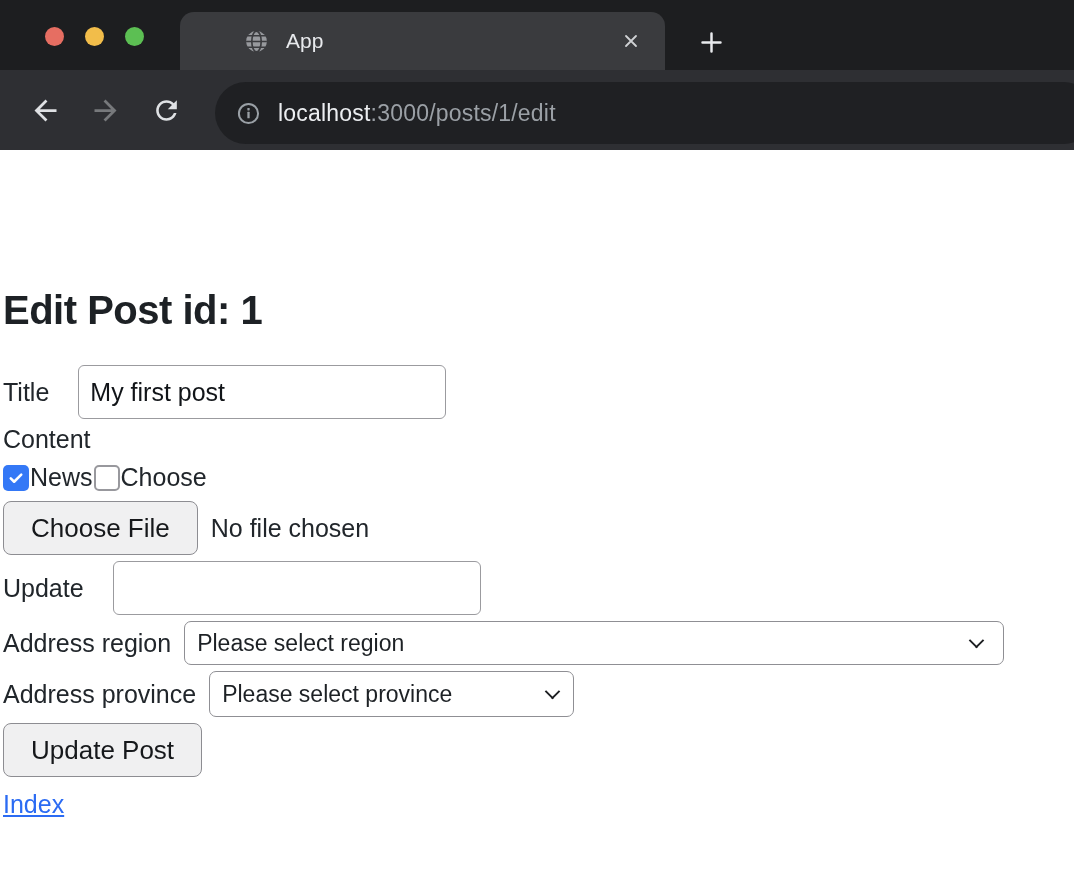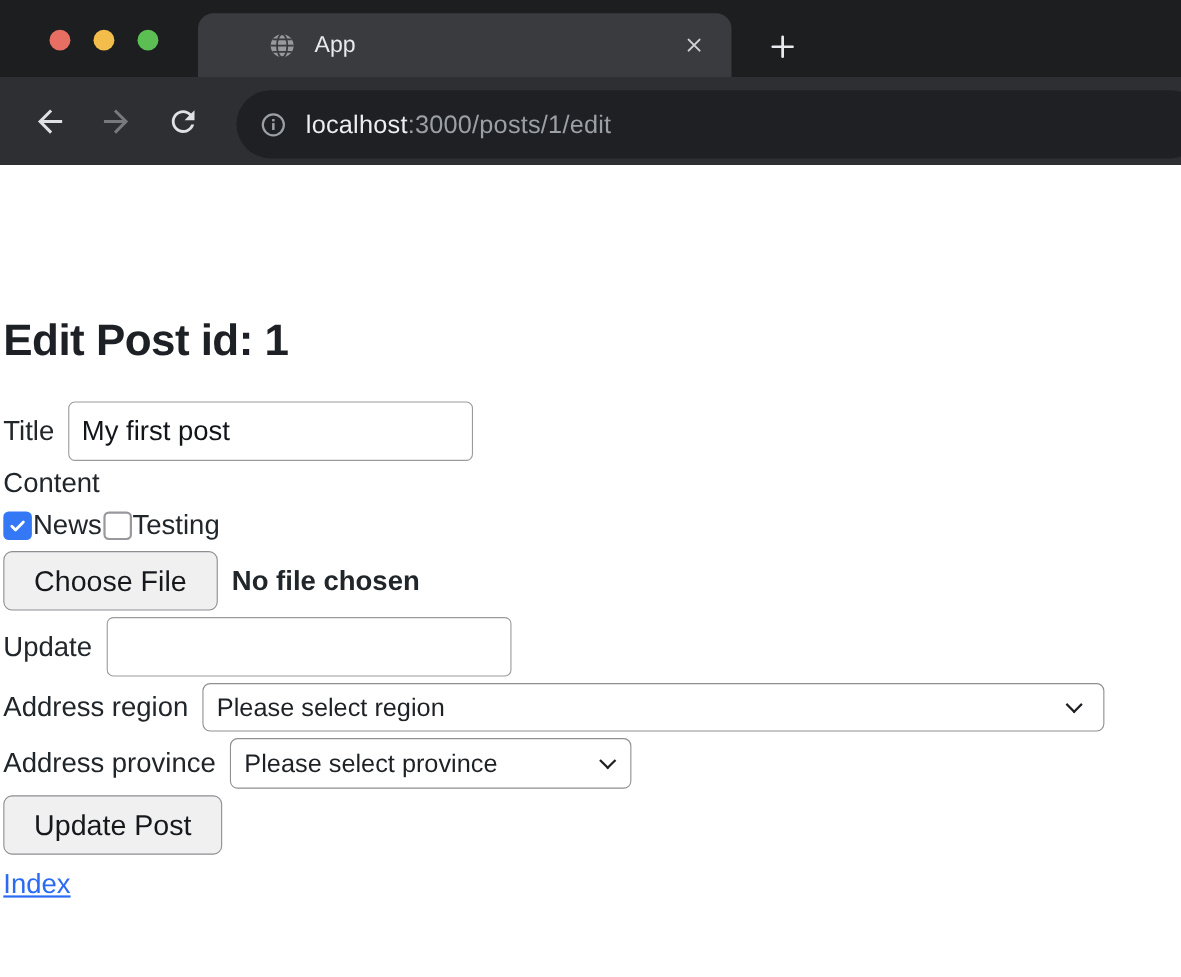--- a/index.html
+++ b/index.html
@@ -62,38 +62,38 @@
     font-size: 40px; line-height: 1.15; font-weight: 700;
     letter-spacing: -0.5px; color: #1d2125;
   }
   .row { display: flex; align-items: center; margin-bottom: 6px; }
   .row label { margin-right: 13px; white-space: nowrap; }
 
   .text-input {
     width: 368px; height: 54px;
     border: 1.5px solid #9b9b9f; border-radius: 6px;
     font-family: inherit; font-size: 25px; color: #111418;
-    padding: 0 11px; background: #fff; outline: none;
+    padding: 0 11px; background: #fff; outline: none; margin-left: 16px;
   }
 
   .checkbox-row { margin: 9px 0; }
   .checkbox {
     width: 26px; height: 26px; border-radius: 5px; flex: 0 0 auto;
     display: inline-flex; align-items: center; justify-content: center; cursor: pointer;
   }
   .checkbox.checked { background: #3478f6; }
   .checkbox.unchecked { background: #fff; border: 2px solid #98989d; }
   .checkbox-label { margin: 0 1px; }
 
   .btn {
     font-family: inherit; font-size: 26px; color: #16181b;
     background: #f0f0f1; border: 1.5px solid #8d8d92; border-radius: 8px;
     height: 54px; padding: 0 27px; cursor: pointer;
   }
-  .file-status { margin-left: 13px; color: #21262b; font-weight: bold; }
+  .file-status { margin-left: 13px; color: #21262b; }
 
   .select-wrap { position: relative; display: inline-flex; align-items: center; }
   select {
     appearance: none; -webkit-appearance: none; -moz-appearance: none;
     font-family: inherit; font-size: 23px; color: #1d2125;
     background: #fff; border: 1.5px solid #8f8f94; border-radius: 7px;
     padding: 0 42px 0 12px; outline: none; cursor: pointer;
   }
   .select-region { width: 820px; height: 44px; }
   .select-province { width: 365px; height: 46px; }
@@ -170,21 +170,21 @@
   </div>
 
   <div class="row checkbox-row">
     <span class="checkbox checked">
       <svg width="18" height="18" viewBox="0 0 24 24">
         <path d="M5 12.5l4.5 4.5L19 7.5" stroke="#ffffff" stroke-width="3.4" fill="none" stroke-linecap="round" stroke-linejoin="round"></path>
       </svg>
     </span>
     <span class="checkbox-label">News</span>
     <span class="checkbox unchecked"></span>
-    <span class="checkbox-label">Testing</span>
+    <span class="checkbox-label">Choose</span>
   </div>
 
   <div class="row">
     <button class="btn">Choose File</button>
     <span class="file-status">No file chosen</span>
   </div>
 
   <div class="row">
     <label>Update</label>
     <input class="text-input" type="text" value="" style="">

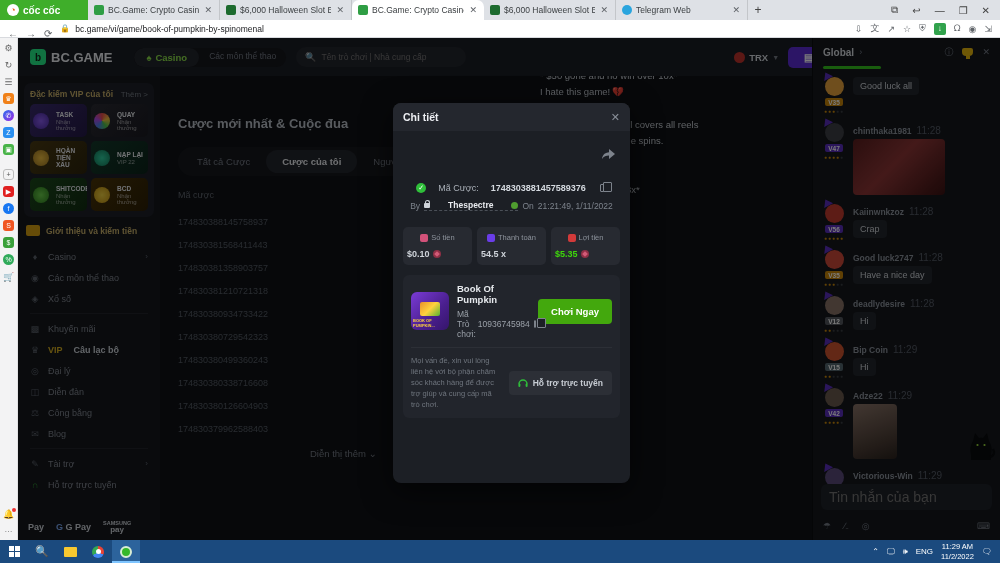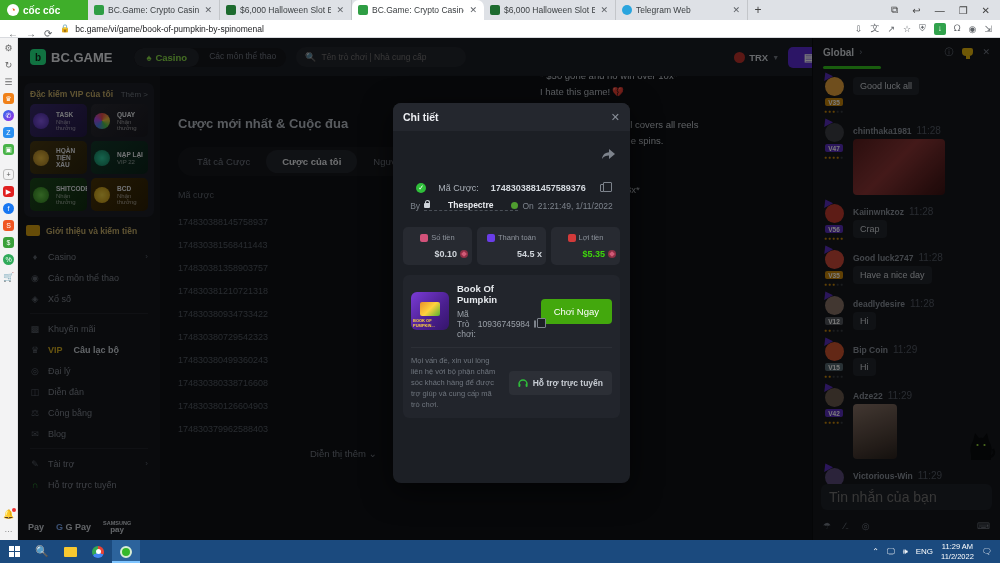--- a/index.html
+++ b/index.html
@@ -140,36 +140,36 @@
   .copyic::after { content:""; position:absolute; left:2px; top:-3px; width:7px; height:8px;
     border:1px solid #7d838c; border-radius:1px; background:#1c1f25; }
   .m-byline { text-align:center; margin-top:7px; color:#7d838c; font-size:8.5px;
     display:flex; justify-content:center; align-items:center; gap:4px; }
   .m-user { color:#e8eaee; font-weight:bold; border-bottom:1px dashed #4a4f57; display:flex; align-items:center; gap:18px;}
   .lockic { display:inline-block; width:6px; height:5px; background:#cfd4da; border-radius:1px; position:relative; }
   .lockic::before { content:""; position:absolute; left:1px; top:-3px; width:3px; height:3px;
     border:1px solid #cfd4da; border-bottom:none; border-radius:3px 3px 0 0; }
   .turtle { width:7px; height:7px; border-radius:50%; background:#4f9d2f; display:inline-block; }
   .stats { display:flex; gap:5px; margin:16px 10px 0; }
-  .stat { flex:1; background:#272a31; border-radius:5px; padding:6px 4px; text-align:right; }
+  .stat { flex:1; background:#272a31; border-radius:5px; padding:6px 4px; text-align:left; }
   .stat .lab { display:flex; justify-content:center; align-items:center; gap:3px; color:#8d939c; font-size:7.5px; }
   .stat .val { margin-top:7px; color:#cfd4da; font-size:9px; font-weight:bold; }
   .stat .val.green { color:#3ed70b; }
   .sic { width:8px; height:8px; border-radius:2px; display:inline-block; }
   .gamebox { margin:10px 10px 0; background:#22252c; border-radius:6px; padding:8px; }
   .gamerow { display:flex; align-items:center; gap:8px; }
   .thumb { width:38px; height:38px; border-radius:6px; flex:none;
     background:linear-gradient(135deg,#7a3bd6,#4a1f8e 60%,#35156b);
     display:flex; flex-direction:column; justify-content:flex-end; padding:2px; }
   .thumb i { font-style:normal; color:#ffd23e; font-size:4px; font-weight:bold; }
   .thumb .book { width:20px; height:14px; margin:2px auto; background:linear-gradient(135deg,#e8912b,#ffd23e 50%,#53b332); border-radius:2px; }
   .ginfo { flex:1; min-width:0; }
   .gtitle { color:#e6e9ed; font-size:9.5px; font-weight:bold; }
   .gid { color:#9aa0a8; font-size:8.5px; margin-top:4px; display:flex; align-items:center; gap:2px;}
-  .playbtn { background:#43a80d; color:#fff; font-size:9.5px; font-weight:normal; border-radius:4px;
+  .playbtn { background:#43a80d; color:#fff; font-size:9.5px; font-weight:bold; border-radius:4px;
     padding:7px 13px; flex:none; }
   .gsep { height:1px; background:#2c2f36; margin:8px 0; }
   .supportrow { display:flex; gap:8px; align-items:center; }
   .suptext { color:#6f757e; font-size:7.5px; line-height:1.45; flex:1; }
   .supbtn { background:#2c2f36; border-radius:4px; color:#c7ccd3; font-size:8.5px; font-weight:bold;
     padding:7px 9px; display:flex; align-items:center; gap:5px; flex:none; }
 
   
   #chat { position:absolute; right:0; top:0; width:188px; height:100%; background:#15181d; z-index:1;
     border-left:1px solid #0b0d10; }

----

-- About this task --
Pictures stay out, and every line of the records is transcribed exactly.

-- Expected answer --
--- a/index.html
+++ b/index.html
@@ -62,38 +62,38 @@
     font-size: 40px; line-height: 1.15; font-weight: 700;
     letter-spacing: -0.5px; color: #1d2125;
   }
   .row { display: flex; align-items: center; margin-bottom: 6px; }
   .row label { margin-right: 13px; white-space: nowrap; }
 
   .text-input {
     width: 368px; height: 54px;
     border: 1.5px solid #9b9b9f; border-radius: 6px;
     font-family: inherit; font-size: 25px; color: #111418;
-    padding: 0 11px; background: #fff; outline: none;
+    padding: 0 11px; background: #fff; outline: none; margin-left: 16px;
   }
 
   .checkbox-row { margin: 9px 0; }
   .checkbox {
     width: 26px; height: 26px; border-radius: 5px; flex: 0 0 auto;
     display: inline-flex; align-items: center; justify-content: center; cursor: pointer;
   }
   .checkbox.checked { background: #3478f6; }
   .checkbox.unchecked { background: #fff; border: 2px solid #98989d; }
   .checkbox-label { margin: 0 1px; }
 
   .btn {
     font-family: inherit; font-size: 26px; color: #16181b;
     background: #f0f0f1; border: 1.5px solid #8d8d92; border-radius: 8px;
     height: 54px; padding: 0 27px; cursor: pointer;
   }
-  .file-status { margin-left: 13px; color: #21262b; font-weight: bold; }
+  .file-status { margin-left: 13px; color: #21262b; }
 
   .select-wrap { position: relative; display: inline-flex; align-items: center; }
   select {
     appearance: none; -webkit-appearance: none; -moz-appearance: none;
     font-family: inherit; font-size: 23px; color: #1d2125;
     background: #fff; border: 1.5px solid #8f8f94; border-radius: 7px;
     padding: 0 42px 0 12px; outline: none; cursor: pointer;
   }
   .select-region { width: 820px; height: 44px; }
   .select-province { width: 365px; height: 46px; }
@@ -170,21 +170,21 @@
   </div>
 
   <div class="row checkbox-row">
     <span class="checkbox checked">
       <svg width="18" height="18" viewBox="0 0 24 24">
         <path d="M5 12.5l4.5 4.5L19 7.5" stroke="#ffffff" stroke-width="3.4" fill="none" stroke-linecap="round" stroke-linejoin="round"></path>
       </svg>
     </span>
     <span class="checkbox-label">News</span>
     <span class="checkbox unchecked"></span>
-    <span class="checkbox-label">Testing</span>
+    <span class="checkbox-label">Choose</span>
   </div>
 
   <div class="row">
     <button class="btn">Choose File</button>
     <span class="file-status">No file chosen</span>
   </div>
 
   <div class="row">
     <label>Update</label>
     <input class="text-input" type="text" value="" style="">

--- a/index.html
+++ b/index.html
@@ -140,36 +140,36 @@
   .copyic::after { content:""; position:absolute; left:2px; top:-3px; width:7px; height:8px;
     border:1px solid #7d838c; border-radius:1px; background:#1c1f25; }
   .m-byline { text-align:center; margin-top:7px; color:#7d838c; font-size:8.5px;
     display:flex; justify-content:center; align-items:center; gap:4px; }
   .m-user { color:#e8eaee; font-weight:bold; border-bottom:1px dashed #4a4f57; display:flex; align-items:center; gap:18px;}
   .lockic { display:inline-block; width:6px; height:5px; background:#cfd4da; border-radius:1px; position:relative; }
   .lockic::before { content:""; position:absolute; left:1px; top:-3px; width:3px; height:3px;
     border:1px solid #cfd4da; border-bottom:none; border-radius:3px 3px 0 0; }
   .turtle { width:7px; height:7px; border-radius:50%; background:#4f9d2f; display:inline-block; }
   .stats { display:flex; gap:5px; margin:16px 10px 0; }
-  .stat { flex:1; background:#272a31; border-radius:5px; padding:6px 4px; text-align:right; }
+  .stat { flex:1; background:#272a31; border-radius:5px; padding:6px 4px; text-align:left; }
   .stat .lab { display:flex; justify-content:center; align-items:center; gap:3px; color:#8d939c; font-size:7.5px; }
   .stat .val { margin-top:7px; color:#cfd4da; font-size:9px; font-weight:bold; }
   .stat .val.green { color:#3ed70b; }
   .sic { width:8px; height:8px; border-radius:2px; display:inline-block; }
   .gamebox { margin:10px 10px 0; background:#22252c; border-radius:6px; padding:8px; }
   .gamerow { display:flex; align-items:center; gap:8px; }
   .thumb { width:38px; height:38px; border-radius:6px; flex:none;
     background:linear-gradient(135deg,#7a3bd6,#4a1f8e 60%,#35156b);
     display:flex; flex-direction:column; justify-content:flex-end; padding:2px; }
   .thumb i { font-style:normal; color:#ffd23e; font-size:4px; font-weight:bold; }
   .thumb .book { width:20px; height:14px; margin:2px auto; background:linear-gradient(135deg,#e8912b,#ffd23e 50%,#53b332); border-radius:2px; }
   .ginfo { flex:1; min-width:0; }
   .gtitle { color:#e6e9ed; font-size:9.5px; font-weight:bold; }
   .gid { color:#9aa0a8; font-size:8.5px; margin-top:4px; display:flex; align-items:center; gap:2px;}
-  .playbtn { background:#43a80d; color:#fff; font-size:9.5px; font-weight:normal; border-radius:4px;
+  .playbtn { background:#43a80d; color:#fff; font-size:9.5px; font-weight:bold; border-radius:4px;
     padding:7px 13px; flex:none; }
   .gsep { height:1px; background:#2c2f36; margin:8px 0; }
   .supportrow { display:flex; gap:8px; align-items:center; }
   .suptext { color:#6f757e; font-size:7.5px; line-height:1.45; flex:1; }
   .supbtn { background:#2c2f36; border-radius:4px; color:#c7ccd3; font-size:8.5px; font-weight:bold;
     padding:7px 9px; display:flex; align-items:center; gap:5px; flex:none; }
 
   
   #chat { position:absolute; right:0; top:0; width:188px; height:100%; background:#15181d; z-index:1;
     border-left:1px solid #0b0d10; }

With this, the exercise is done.